A iniciativa fazia parte da estratégia mais ampla de redução da máquina federal conduzida pelo governo Trump e pelo então Departamento de Eficiência Governamental, o DOGE, associado a Elon Musk. Musk chegou a visitar a sede da CIA, em Langley, na Virgínia, em abril de 2025, depois de ser convidado pelo diretor da agência, John Ratcliffe, para discutir medidas de eficiência e redução de custos.

Pouco depois, o governo Trump preparou um plano para eliminar aproximadamente 1.200 posições da CIA ao longo de vários anos, parte de uma redução maior que também alcançaria outras organizações da comunidade de inteligência americana. A saída de funcionários ganhou uma dimensão tão grande que começou a provocar atrasos no próprio sistema de aposentadorias da agência.

Preocupações com a perda de experiência

Segundo o Washington Post, a divisão responsável pelo processamento das aposentadorias comunicou a ex-funcionários que estava enfrentando um volume sem precedentes de processos e trabalhando para reduzir o acúmulo.

Ex-integrantes da comunidade de inteligência comparam o momento atual às grandes reduções realizadas depois do fim da Guerra Fria, quando os Estados Unidos diminuíram significativamente sua estrutura de inteligência diante do desaparecimento da União Soviética como principal adversário estratégico.

A preocupação agora é diferente. Ex-funcionários alertam que a CIA pode estar perdendo profissionais experientes e conhecimento acumulado durante décadas, justamente num momento em que os Estados Unidos enfrentam desafios simultâneos envolvendo China, Rússia, Irã, Coreia do Norte, terrorismo internacional e operações cibernéticas.

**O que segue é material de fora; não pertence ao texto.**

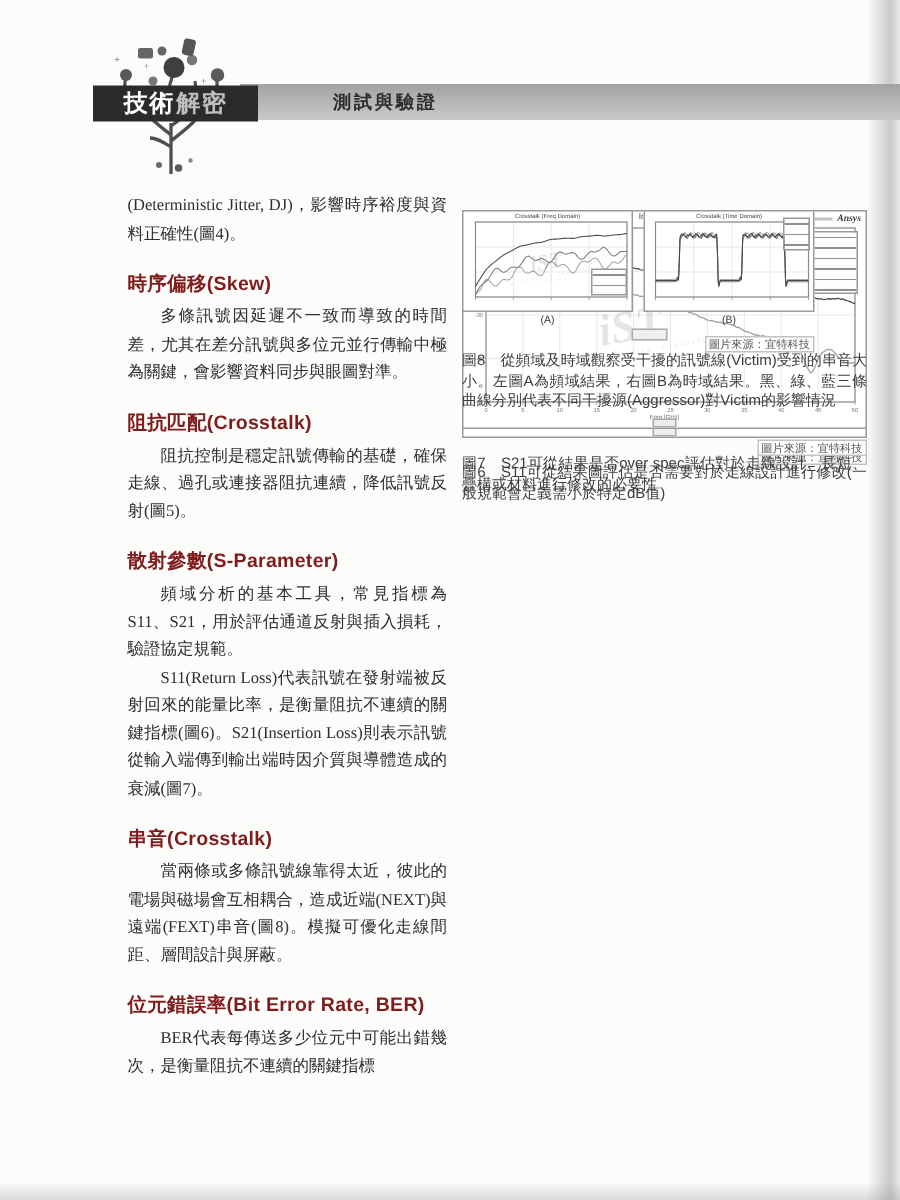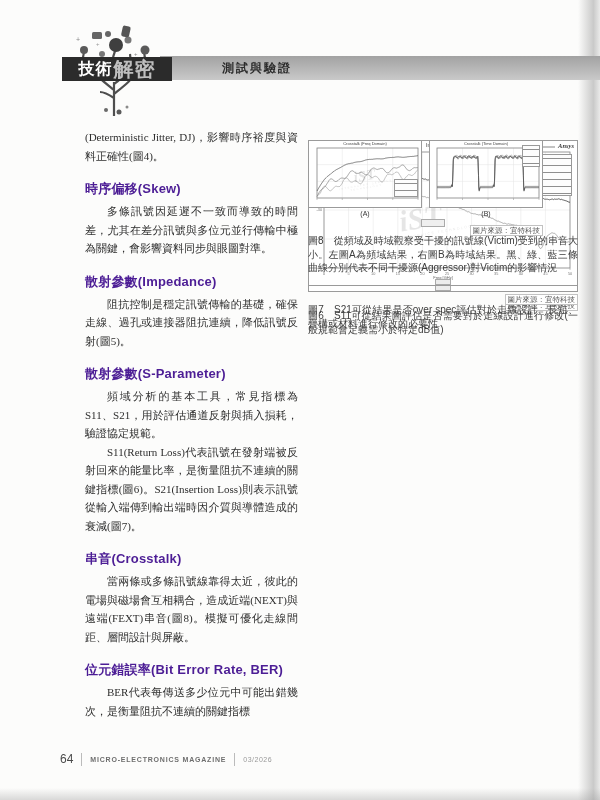"解密" .logo-bar .b2 { font-size: 20px -> 16px }
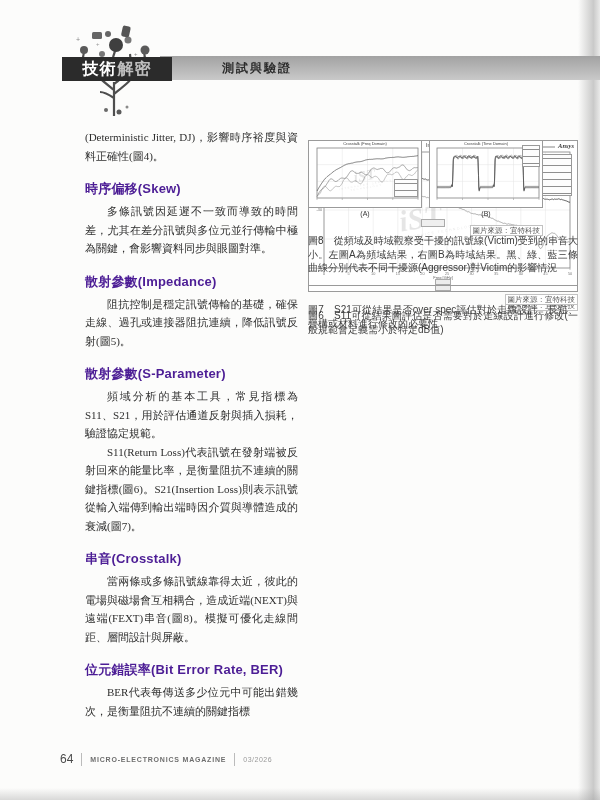"時序偏移(Skew)" .col-left h3 { color: #4c1d95 -> #7f1d1d }
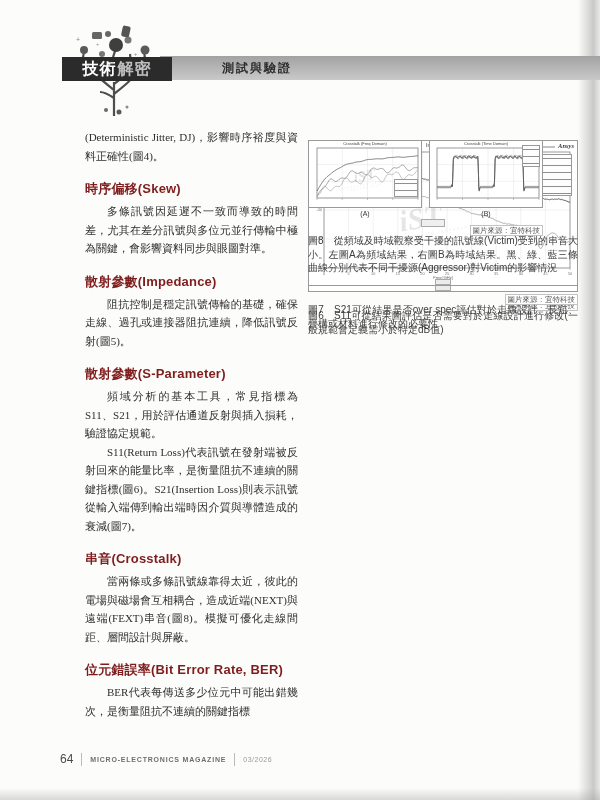"散射參數(Impedance)" h3 { text: 散射參數(Impedance -> 阻抗匹配(Crosstalk }
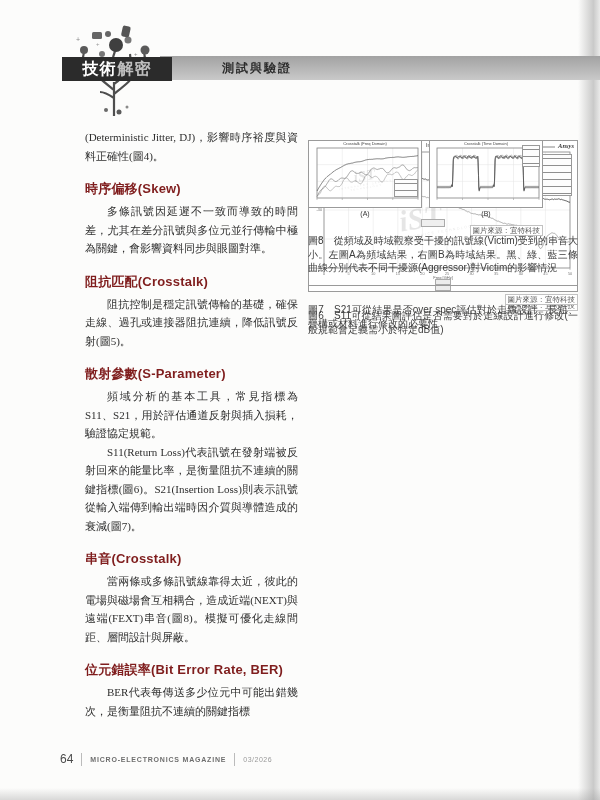"64" footer { html: <footer> <span>64</span> <span></span> <span>MICRO-ELECTRONICS MAGAZINE</span> <span></span> <span>03/2026</span> </footer> -> none }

Resposta da direção da CIA

A direção da CIA, no entanto, contesta a ideia de que a agência esteja sendo enfraquecida. Sob o comando de John Ratcliffe, a CIA afirma que está reorganizando sua força de trabalho para concentrar recursos nas principais prioridades de segurança nacional do governo Trump. A agência sustenta que as mudanças fazem parte de uma estratégia para renovar seu quadro, abrir espaço para novas lideranças e fortalecer sua missão central.

E apresenta um dado para rebater as preocupações sobre perda de pessoal: segundo a direção da CIA, a agência incorporou recentemente a maior turma de novos oficiais dos últimos 20 anos. O resultado é uma transformação simultânea: enquanto centenas de profissionais experientes deixam a CIA, uma nova geração de agentes está entrando na organização.

A questão agora, segundo antigos integrantes da comunidade de inteligência, é quanto tempo será necessário para substituir a experiência perdida. Ao contrário de outros órgãos do governo federal, formar determinados profissionais de inteligência pode levar anos. Agentes de campo precisam de treinamento especializado, experiência operacional, conhecimento de idiomas e culturas estrangeiras e, em alguns casos, redes de contatos construídas durante longos períodos.

A redução atual também não ocorre isoladamente. Ela faz parte de uma reestruturação mais ampla das agências de inteligência americanas, iniciada pelo governo Trump em 2025, com cortes previstos também em outras partes da comunidade de inteligência. Mais de um ano depois do início desse processo, portanto, a discussão dentro e fora da CIA deixou de ser apenas sobre quantos funcionários o governo consegue cortar.